A deeper dive into Bailey’s numbers show that, with his 38 assists, he is more of a playmaker than a scorer. He is also good in special teams, as 21 of his 50 points have come on the powerplay. However, he doesn’t take many shots, with only 73 shots on goal. Although he is shooting more lately, he’s still averaging just 1.8 shots on goal per game. To be fair, he is also scoring more goals now. He had seven goals in 15 games in December, including a game where he had a hat trick. He also has a 16.4 shooting percentage, which suggests he might regress soon. Anders Lee and John Tavares do most of the shooting on Bailey’s line, so he doesn’t need to be responsible for that since it’s not a big part of a game. However, if that line is struggling, he may not be useful. That hasn’t been an issue this season, though, considering they’ve been producing all season.
Bailey has been decent on the defensive side of things. He has a 48.9 Corsi for percentage. He has a +1 in the +/- category. He is also weak on hits (seven) and blocked shots (18). Because he doesn’t do a ton of those things, Bailey is not great from that fantasy perspective and can be one-dimensional. Of course, he is worth keeping on your roster due to his assists and special teams points. He kind of reminds me of Johnny Gaudreau or Mikael Granlund. They produce a lot of assists, are great on the power-play, and will get the occasional goal from time to time. However, they can’t be relied on in other fantasy categories.
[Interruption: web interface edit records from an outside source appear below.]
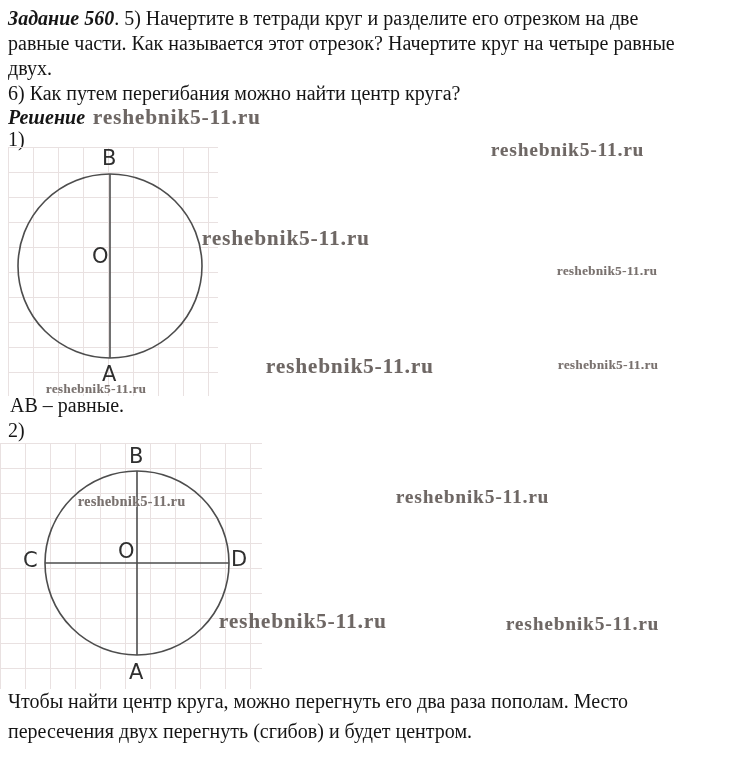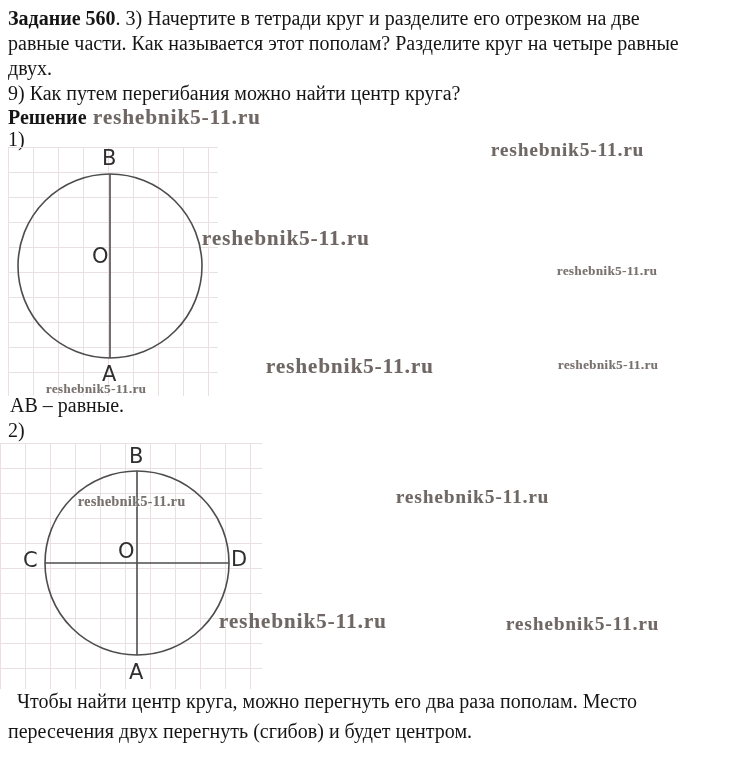--- a/index.html
+++ b/index.html
@@ -9,7 +9,7 @@
     font-family:"Liberation Serif",serif;
   }
   .txt{position:absolute;font-size:20px;line-height:25px;white-space:nowrap;}
-  .bold{font-weight:bold;}
+  .bold{font-weight:bold;font-style:italic;}
   .grid{
     position:absolute;
     background-image:

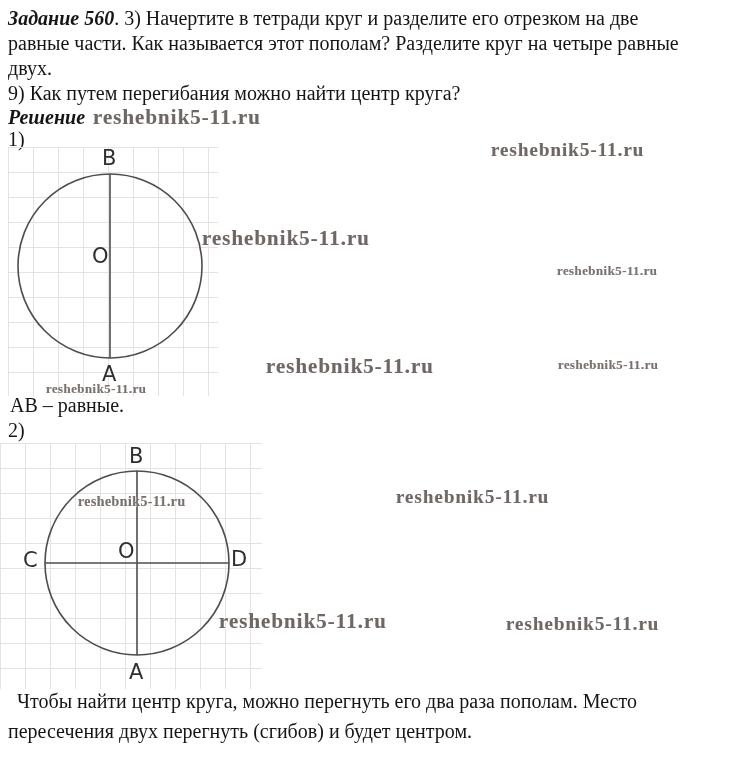--- a/index.html
+++ b/index.html
@@ -37,7 +37,7 @@
 </head>
 <body>
 
-<div class="txt" style="left:8px;top:6px;"><span class="bold">Задание 560</span><span>. 3) Начертите в тетради круг и разделите его отрезком на две</span></div>
+<div class="txt" style="left:8px;top:6px;"><span class="bold">Задание 560</span><span>. 5) Начертите в тетради круг и разделите его отрезком на две</span></div>
 <div class="txt" style="left:8px;top:31px;">равные части. Как называется этот пополам? Разделите круг на четыре равные</div>
 <div class="txt" style="left:8px;top:56px;">двух.</div>
 <div class="txt" style="left:8px;top:81px;">9) Как путем перегибания можно найти центр круга?</div>

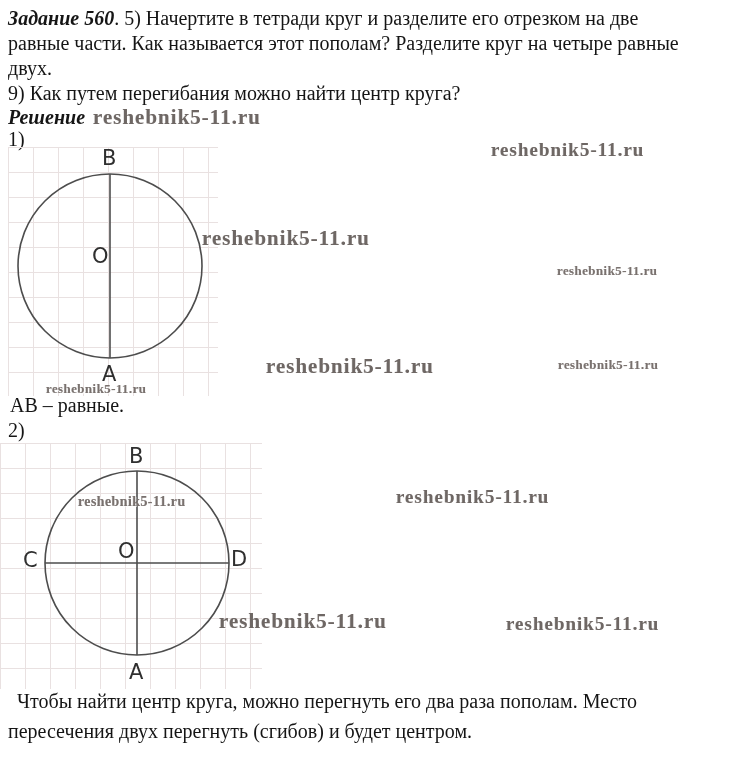--- a/index.html
+++ b/index.html
@@ -38,7 +38,7 @@
 <body>
 
 <div class="txt" style="left:8px;top:6px;"><span class="bold">Задание 560</span><span>. 5) Начертите в тетради круг и разделите его отрезком на две</span></div>
-<div class="txt" style="left:8px;top:31px;">равные части. Как называется этот пополам? Разделите круг на четыре равные</div>
+<div class="txt" style="left:8px;top:31px;">равные части. Как называется этот отрезок? Начертите круг на четыре равные</div>
 <div class="txt" style="left:8px;top:56px;">двух.</div>
 <div class="txt" style="left:8px;top:81px;">9) Как путем перегибания можно найти центр круга?</div>
 

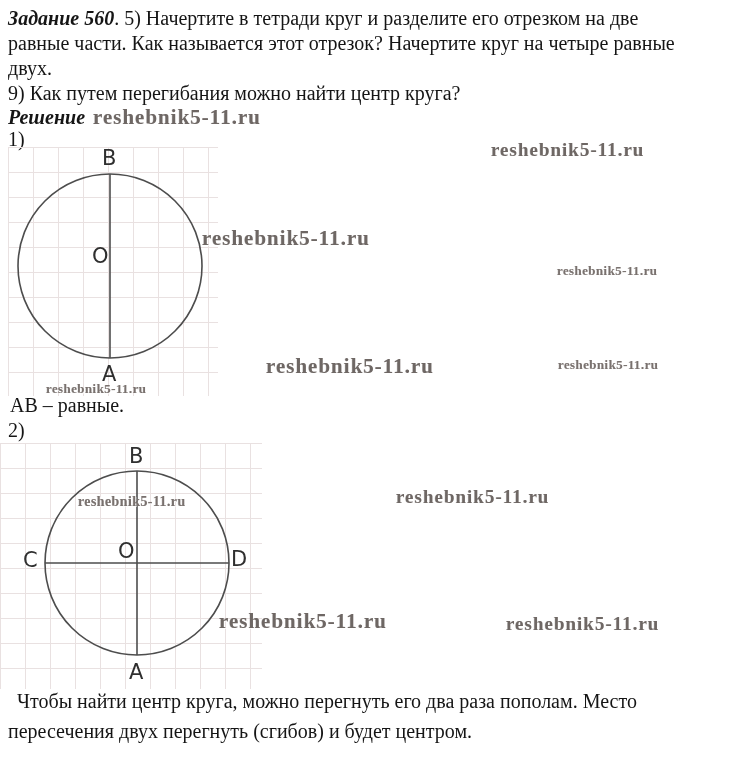--- a/index.html
+++ b/index.html
@@ -40,7 +40,7 @@
 <div class="txt" style="left:8px;top:6px;"><span class="bold">Задание 560</span><span>. 5) Начертите в тетради круг и разделите его отрезком на две</span></div>
 <div class="txt" style="left:8px;top:31px;">равные части. Как называется этот отрезок? Начертите круг на четыре равные</div>
 <div class="txt" style="left:8px;top:56px;">двух.</div>
-<div class="txt" style="left:8px;top:81px;">9) Как путем перегибания можно найти центр круга?</div>
+<div class="txt" style="left:8px;top:81px;">6) Как путем перегибания можно найти центр круга?</div>
 
 <div class="txt bold" style="left:8px;top:105px;">Решение</div>
 <div class="txt" style="left:8px;top:127px;">1)</div>

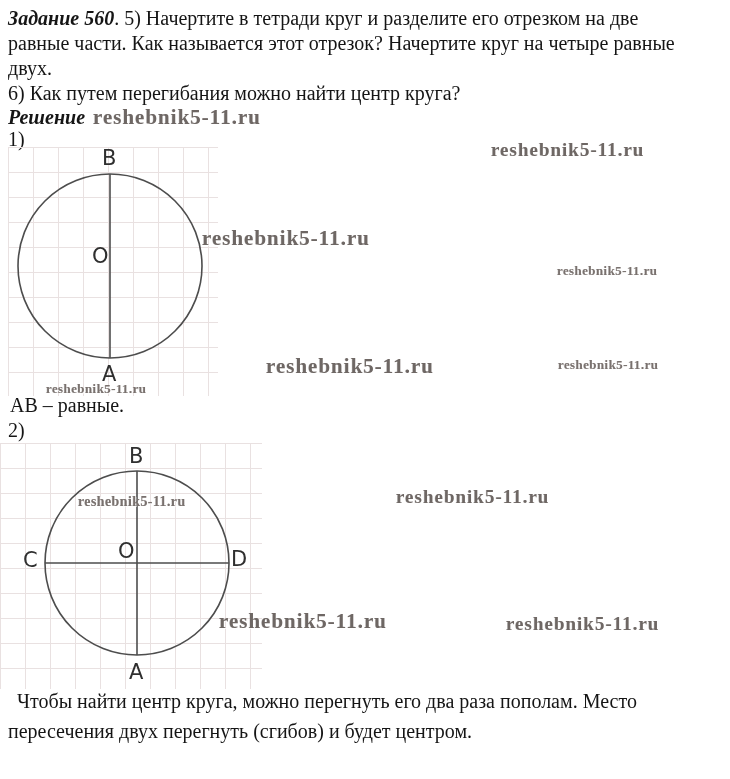--- a/index.html
+++ b/index.html
@@ -71,7 +71,7 @@
   <span class="lbl" style="left:231px;top:106px;">D</span>
 </div>
 
-<div class="txt" style="left:17px;top:689px;">Чтобы найти центр круга, можно перегнуть его два раза пополам. Место</div>
+<div class="txt" style="left:8px;top:689px;">Чтобы найти центр круга, можно перегнуть его два раза пополам. Место</div>
 <div class="txt" style="left:8px;top:719px;">пересечения двух перегнуть (сгибов) и будет центром.</div>
 
 <span class="wm wm-lg" style="left:93px;top:105px;">reshebnik5-11.ru</span>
Bailey is a quality option this season, and he’s especially valuable in leagues that don’t count hits or blocked shots. His long-term value, however, is a bit of a question mark. At age 28, it is possible that he’s a late bloomer and is just finding his potential in his 10th NHL season. However, NHL players usually stop their growth once they’ve reached their third or fourth season. There are some exceptions, of course, most notably Brad Marchand or Joe Pavelski, but that’s not usually the case.
Bailey was a first-round pick and went ninth overall in 2008 to the Islanders. The year before, he had 67 assists and 96 points in 67 games in the OHL for the Windsor Spitfires. The Islanders could have put Bailey in the AHL for a time when he was starting out, but they put him in the NHL right away. He had 25 points in 68 games his rookie year, which isn’t great. But considering the Islanders were the worst team in the NHL that year and ended up winning the John Tavares sweepstakes, it isn’t all that bad.
Speaking of John Tavares, that’s the other thing to think about long-term for Bailey. Tavares has the ability to make other players better. This was one of the many reasons he went first overall. Tavares is a franchise-changing player. Although the Islanders have struggled when he’s been there, Tavares has always been consistent and can produce points independently from who his linemates are. This is one of the thoughts as to why Bailey has been doing so well this season: He is just another player that Tavares has helped make better. That said, hockey is a team sport, after all, and Bailey seems to have a penchant for assists. Tavares is an elite player, for sure. But making passes to make sure his linemates have an opportunity to score is a useful skill. In that way, Bailey is just as important to Tavares.
This will become more important during the offseason because both Tavares and Bailey will be unrestricted free agents this summer. Before this season, this wouldn’t have been a huge issue. But now that Josh Bailey is having a breakout year, he’ll want a raise. Considering the Islanders will want to sign Tavares to a large deal, they may not be able to re-sign Bailey, too.
From a fantasy perspective, this doesn’t mean much in one-year leagues. However, in keeper or dynasty leagues, Bailey might not be an Islander next season. Tavares may not be, either. This is where you get to answer the same question GM Garth Snow will be faced with. Do you think Bailey’s hot first half is sustainable, or should you sell high on him now while he’s hot? Now is the time to decide to either stick with Bailey or see what you can get for him in a trade.